In reply to Davide Cervone

Re: Currency Context

by Jason Aubrey -

Thanks for your message. The "Banker's method" I think is the same as the statistician's rounding. This article claims that Perl uses that method for rounding floating point numbers with sprintf (and printf). But from your message it seems that's not quite true. I like your suggestion of a fudge factor, at least for getting it to always round as students expect it to in cases where the exact answer has more than two decimal places. (However, this does deepen the mystery as to what is done in the financial world -- or maybe it confirms the horrible truth :) )

See you,
In reply to Jason Aubrey

Re: Currency Context

by Davide Cervone -
I agree that that's probably what Perl is trying to do (though it looks more like round-to-odd than round-to-even), but I think the problem really is that the binary representations are not actually equal to the decimal ones, so what you think of as 1.235 is not actually that but something slightly less than that (on the order of 1E-16) and so is not "really" 5 followed by 0's but actually more like 1.2349999999999999999999 and so rounds to 1.23.

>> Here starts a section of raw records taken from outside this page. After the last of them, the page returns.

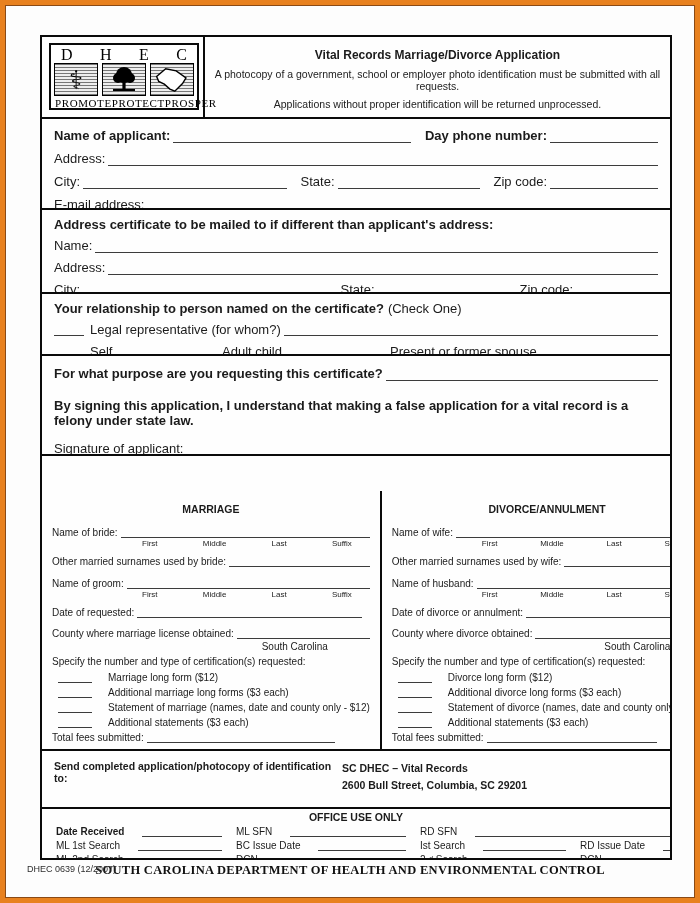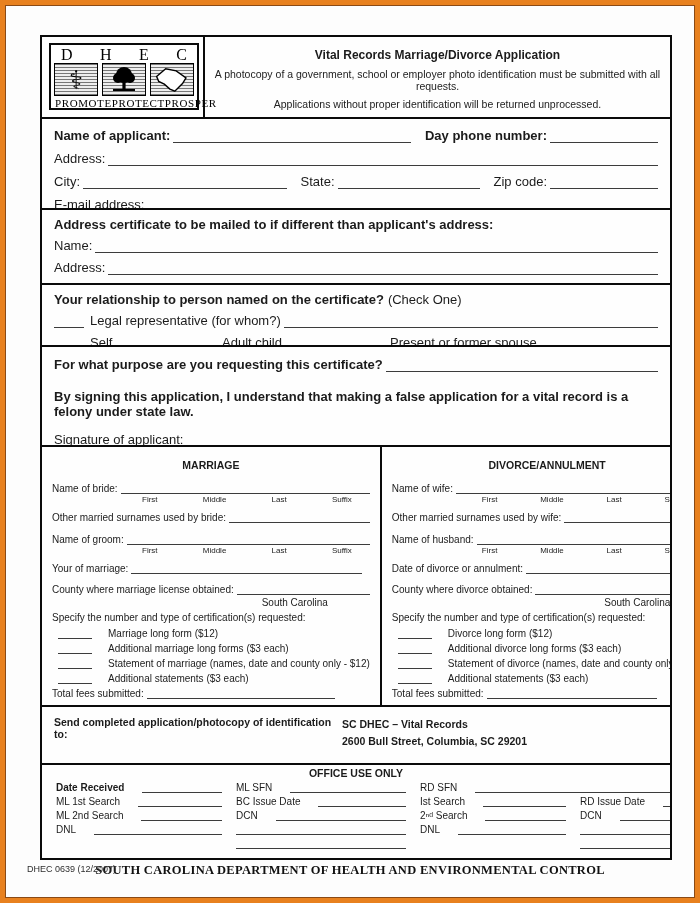--- a/index.html
+++ b/index.html
@@ -39,33 +39,33 @@
   .row{display:flex;align-items:flex-end;margin:0 12px;font-size:13px;}
   .b{font-weight:bold;}
   .lbl{white-space:nowrap;}
   .line{flex:1;border-bottom:1px solid #3c3c3c;height:11px;margin-left:3px;min-width:20px;}
   .line.f0{flex:0 0 auto;}
   .gap{flex:0 0 14px;}
   
   .sec-applicant{height:91px;padding-top:9px;}
   .sec-applicant .row{margin-bottom:8px;}
   
-  .sec-mailto{height:75px;padding-top:7px;}
+  .sec-mailto{height:84px;padding-top:7px;}
   .sec-mailto .row{margin-bottom:7px;}
   
   .sec-rel{height:62px;padding-top:7px;}
-  .sec-rel .row{margin-bottom:7px;}
+  .sec-rel .row{margin-bottom:7px;align-items:center;}
   .blank{flex:0 0 30px;border-bottom:1px solid #3c3c3c;height:11px;margin-right:6px;}
   .opt{display:flex;align-items:flex-end;}
   .opt1{flex:0 0 132px;}
   .opt2{flex:0 0 168px;}
   
   .sec-purpose{height:100px;padding-top:10px;}
   
-  .sec-cols{height:260px;display:flex;}
+  .sec-cols{height:260px;display:flex;margin-top:35px;}
   .col{box-sizing:border-box;font-size:10px;padding-top:4px;}
   .col-l{flex:0 0 337px;border-right:2px solid #0a0a0a;}
   .col-r{flex:1;}
   .col .row{margin:0 10px;font-size:10px;}
   .col-title{text-align:center;font-weight:bold;font-size:10.5px;margin:8px 0 11px;}
   .parts{display:flex;justify-content:space-between;margin:1px 28px 7px 100px;font-size:8px;color:#222;}
   .statename{text-align:right;padding-right:52px;font-size:10px;margin:2px 0 4px;}
   .cert{display:flex;align-items:flex-end;margin:0 10px 3px 16px;}
   .cert .blank{flex:0 0 34px;margin-right:16px;}
   .totalrow{margin-top:12px;}
@@ -253,21 +253,21 @@
           <span class="lbl">Name of groom:</span>
           <span class="line"></span>
         </div>
         <div class="parts">
           <span>First</span>
           <span>Middle</span>
           <span>Last</span>
           <span>Suffix</span>
         </div>
         <div class="row" style="margin-bottom:9px">
-          <span class="lbl">Your of marriage:</span>
+          <span class="lbl">Date of requested:</span>
           <span class="line" style="margin-right:8px"></span>
         </div>
         <div class="row">
           <span class="lbl">County where marriage license obtained:</span>
           <span class="line"></span>
         </div>
         <div class="statename">South Carolina</div>
         <div class="row" style="margin-bottom:4px">
           <span class="lbl">Specify the number and type of certification(s) requested:</span>
         </div>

In fact, I just did the following: 1.235 - 1.23 and got 0.00499999999999989, not .5, so that confirms it. Similarly, 1.225 - 1.22 yields 0.00500000000000012, so 1.225 rounds up to 1.23. These small errors at the tail of the decimal are due to the fact that the infinite binary expansion has been truncated (or more likely, rounded). For example, the binary expansion for .1 has repeating 1100 digits, giving ...110011001100110011..., so if the cut-off occurs before a zero, as in ..1100110|0110011..., then the resulting binary number is slightly too small, and we have the case like the one in 1.235 (it rounds down because it is slightly below 1.235). On the other hand, if it cuts off before a 1, as in ..11001100|110011..., then the number stored might be rounded up to ..11001101, which is slightly too big. This is like the 1.225, which rounds up, because the internal representation is just a little over 1.225 (by 1.2*10^(-16)).

Numbers stored as IEEE double-precision floating point reals (like the Perl I'm running uses) have 54 binary digits for the mantissa (the constant in front of the 10^(-16)) and 11 for the exponent (yes, that's 65, which I could also explain). So the error should be in the 54th binary "decimal" place, so the error should be on the order or 2^(-54). As a rough estimate of how big that is, we can use the fact that 2^10=1024 is about 1000=10^3, so

2^(-54) = 2^6*2^(-60) = 64*2^(10*-6) = 64*(2^10)^(-6) = 64*(10^3)^(-6) = 64*10^(-18) = 6.4*10^(-17)

which is just about exactly the sized error we see (and since 1024 is a little bigger than 1000, our estimate is a little smaller than the actual error).

Anyway, the reason the rounding doesn't work as expected is that the numbers actually being rounded are in binary not decimal, and so are not exactly what you think they are. The reason you don't see these error when you print the numbers is that the numbers are printed using one or two fewer (decimal) digits than the binary representation actually allows, and the result is rounded for printing, so 1.234999999999999999 becomes 1.235 even though internally it isn't exactly that.

The upshot is, you can't trust printed numbers to display the actual number stored, and the actual number stored may not be the one you entered.


PS, I don't even want to THINK about what banks do.